Ce rendez-vous n’est pas un simple rituel œcuménique : il est un appel à revenir au cœur même de l’Évangile.
Le thème proposé cette année — « Il y a un seul corps et un seul Esprit, de même que votre vocation vous a appelés à une seule espérance » (Éphésiens 4,4) — nous rappelle que l’unité n’est pas d’abord un projet humain, mais un don de Dieu, déjà inscrit dans notre baptême.
Saint Paul ne parle pas d’une unité uniforme ou fusionnelle. Il évoque un corps, avec sa diversité de membres, ses charismes multiples, ses histoires différentes. Mais un seul Esprit circule en lui, comme un souffle qui relie, vivifie et oriente. L’unité chrétienne n’est donc pas une question d’accord parfait sur tout, mais la reconnaissance humble que nous appartenons les uns aux autres parce que nous appartenons tous au Christ.

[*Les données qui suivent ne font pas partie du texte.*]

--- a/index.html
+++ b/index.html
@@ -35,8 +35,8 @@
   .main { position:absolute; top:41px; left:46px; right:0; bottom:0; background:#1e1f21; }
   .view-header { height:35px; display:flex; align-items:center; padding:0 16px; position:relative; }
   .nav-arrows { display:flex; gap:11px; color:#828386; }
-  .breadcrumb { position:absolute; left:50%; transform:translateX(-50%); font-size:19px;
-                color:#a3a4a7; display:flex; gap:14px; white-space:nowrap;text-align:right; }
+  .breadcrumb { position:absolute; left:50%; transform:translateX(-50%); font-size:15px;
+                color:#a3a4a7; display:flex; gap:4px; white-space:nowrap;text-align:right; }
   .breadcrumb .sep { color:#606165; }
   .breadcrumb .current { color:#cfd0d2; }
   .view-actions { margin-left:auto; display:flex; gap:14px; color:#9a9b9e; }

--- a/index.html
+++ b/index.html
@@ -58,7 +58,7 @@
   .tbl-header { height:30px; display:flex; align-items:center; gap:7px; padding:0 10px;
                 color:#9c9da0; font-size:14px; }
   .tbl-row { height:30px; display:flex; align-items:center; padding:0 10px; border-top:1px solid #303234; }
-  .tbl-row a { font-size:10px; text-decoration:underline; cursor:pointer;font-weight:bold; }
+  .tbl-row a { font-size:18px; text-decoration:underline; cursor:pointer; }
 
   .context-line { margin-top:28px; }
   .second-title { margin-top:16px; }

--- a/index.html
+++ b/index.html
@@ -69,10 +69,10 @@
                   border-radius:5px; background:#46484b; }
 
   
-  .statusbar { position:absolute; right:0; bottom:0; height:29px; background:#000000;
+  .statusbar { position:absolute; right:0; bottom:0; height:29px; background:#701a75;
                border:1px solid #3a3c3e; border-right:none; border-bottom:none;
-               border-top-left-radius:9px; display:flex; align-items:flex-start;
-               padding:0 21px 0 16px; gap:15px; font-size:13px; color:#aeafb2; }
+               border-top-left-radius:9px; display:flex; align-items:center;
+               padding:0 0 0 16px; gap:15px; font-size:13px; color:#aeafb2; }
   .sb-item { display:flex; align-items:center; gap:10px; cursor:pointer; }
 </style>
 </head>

Dans un monde où les fractures se multiplient, où les identités se crispent, où la tentation du repli guette chacun, cette semaine de prière nous invite à un geste simple et exigeant : accueillir l’autre chrétien comme un frère donné, non choisi. L’œcuménisme commence là, dans cette conversion du regard qui laisse l’Esprit élargir notre cœur et nous décentre de nos habitudes.

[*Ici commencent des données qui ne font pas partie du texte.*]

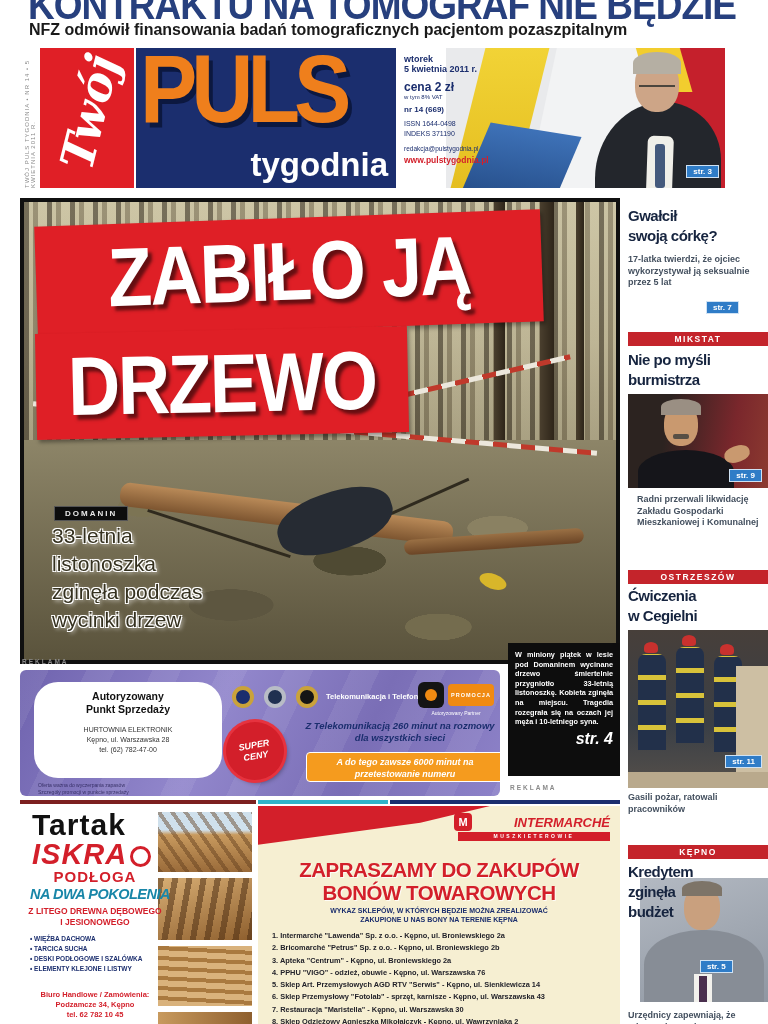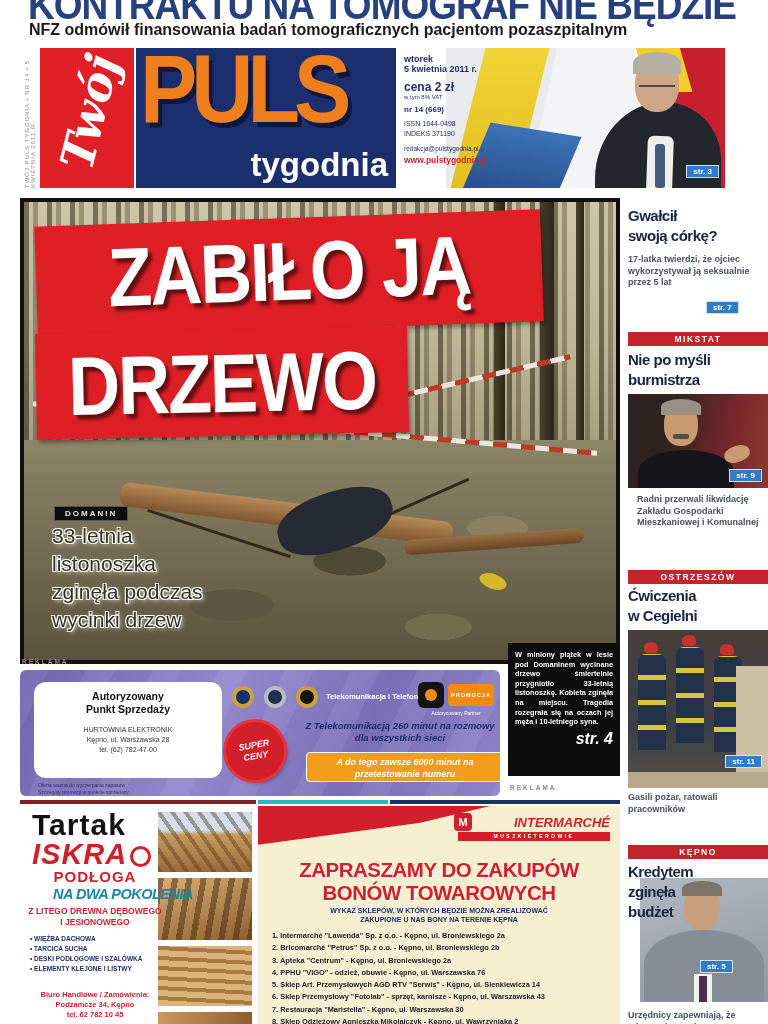--- a/index.html
+++ b/index.html
@@ -127,7 +127,7 @@
   .purple-ad{position:absolute;left:20px;top:670px;width:480px;height:126px;border-radius:6px;overflow:hidden;
       background:repeating-linear-gradient(115deg,rgba(255,255,255,.07) 0 26px,rgba(255,255,255,0) 26px 60px),
       linear-gradient(115deg,#6f63ae,#9287cc 40%,#7a6eb6 70%,#8d82c8);}
-  .pa-box{position:absolute;left:14px;top:12px;width:188px;height:96px;background:#ffffff;border-radius:12px;
+  .pa-box{position:absolute;left:14px;top:12px;width:188px;height:96px;background:#ffffff;border-radius:24px;
           text-align:center;padding-top:8px;box-sizing:border-box;}
   .pa-box .t{font-size:10.5px;font-weight:bold;color:#111;line-height:13px;}
   .pa-box .s{font-size:7px;color:#333;line-height:10px;}

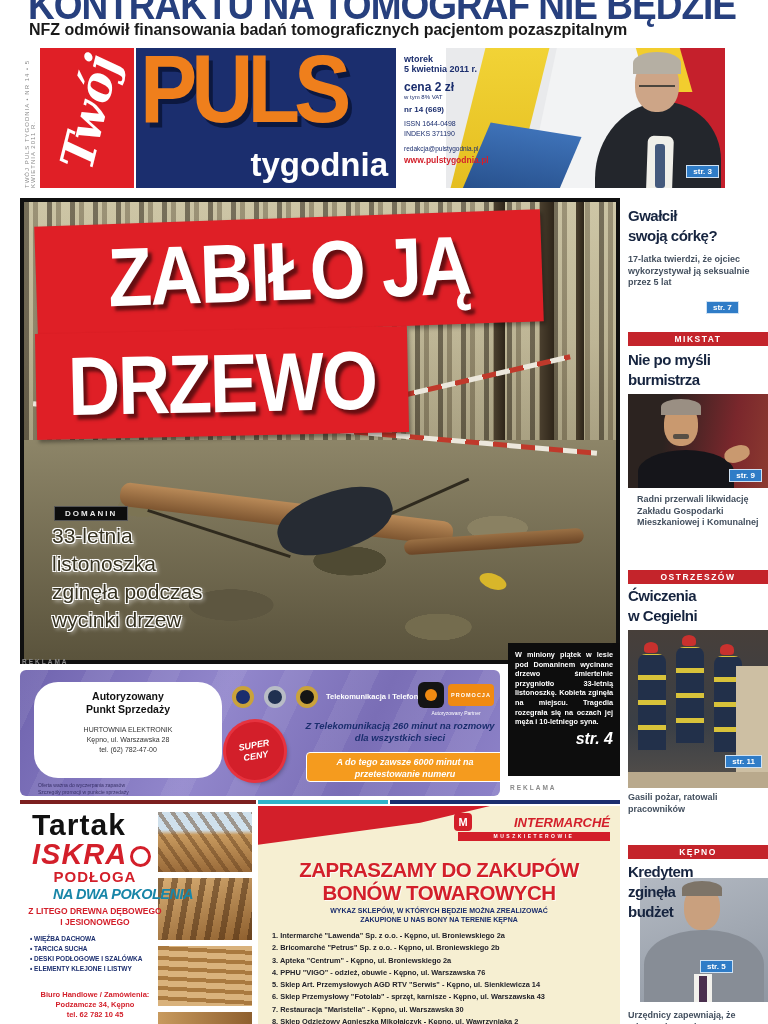--- a/index.html
+++ b/index.html
@@ -176,8 +176,8 @@
   .tp4{top:206px;height:14px;background:linear-gradient(90deg,#c89a5e,#8e5f2e);}
   .tk-h1{position:absolute;left:0;top:62px;width:150px;text-align:center;font-size:15px;font-weight:bold;
          color:#d31f2a;letter-spacing:1px;}
-  .tk-h2{position:absolute;left:0;top:80px;width:150px;text-align:left;font-size:14.5px;font-weight:bold;
-         font-style:italic;color:#1886a8;letter-spacing:-0.5px;margin-left:33px;}
+  .tk-h2{position:absolute;left:0;top:80px;width:150px;text-align:right;font-size:14.5px;font-weight:bold;
+         font-style:italic;color:#1886a8;letter-spacing:-0.5px;}
   .tk-h3{position:absolute;left:0;top:100px;width:150px;text-align:center;font-size:8.5px;font-weight:bold;color:#d31f2a;}
   .tk-h4{position:absolute;left:0;top:111px;width:150px;text-align:center;font-size:8.5px;font-weight:bold;color:#d31f2a;}
   .tk-bullets{position:absolute;left:10px;top:128px;width:130px;}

Notre vocation, dit Paul, nous appelle à une seule espérance. Cette espérance n’est pas un vague optimisme : elle est la certitude que le Christ travaille déjà à rassembler ce qui est dispersé. Chaque rencontre, chaque prière partagée, chaque geste de fraternité entre Églises devient alors un signe de cette œuvre patiente de Dieu. Et peut-être aussi une invitation à relire nos propres divisions intérieures, pour laisser l’Esprit y faire son œuvre de paix.
Puissions-nous vivre ces jours comme une respiration : laisser l’Esprit nous unir davantage au Christ pour nous rapprocher les uns des autres. Et que notre paroisse, au cœur de la ville, soit un lieu où cette espérance se donne à voir — humblement, joyeusement, fidèlement.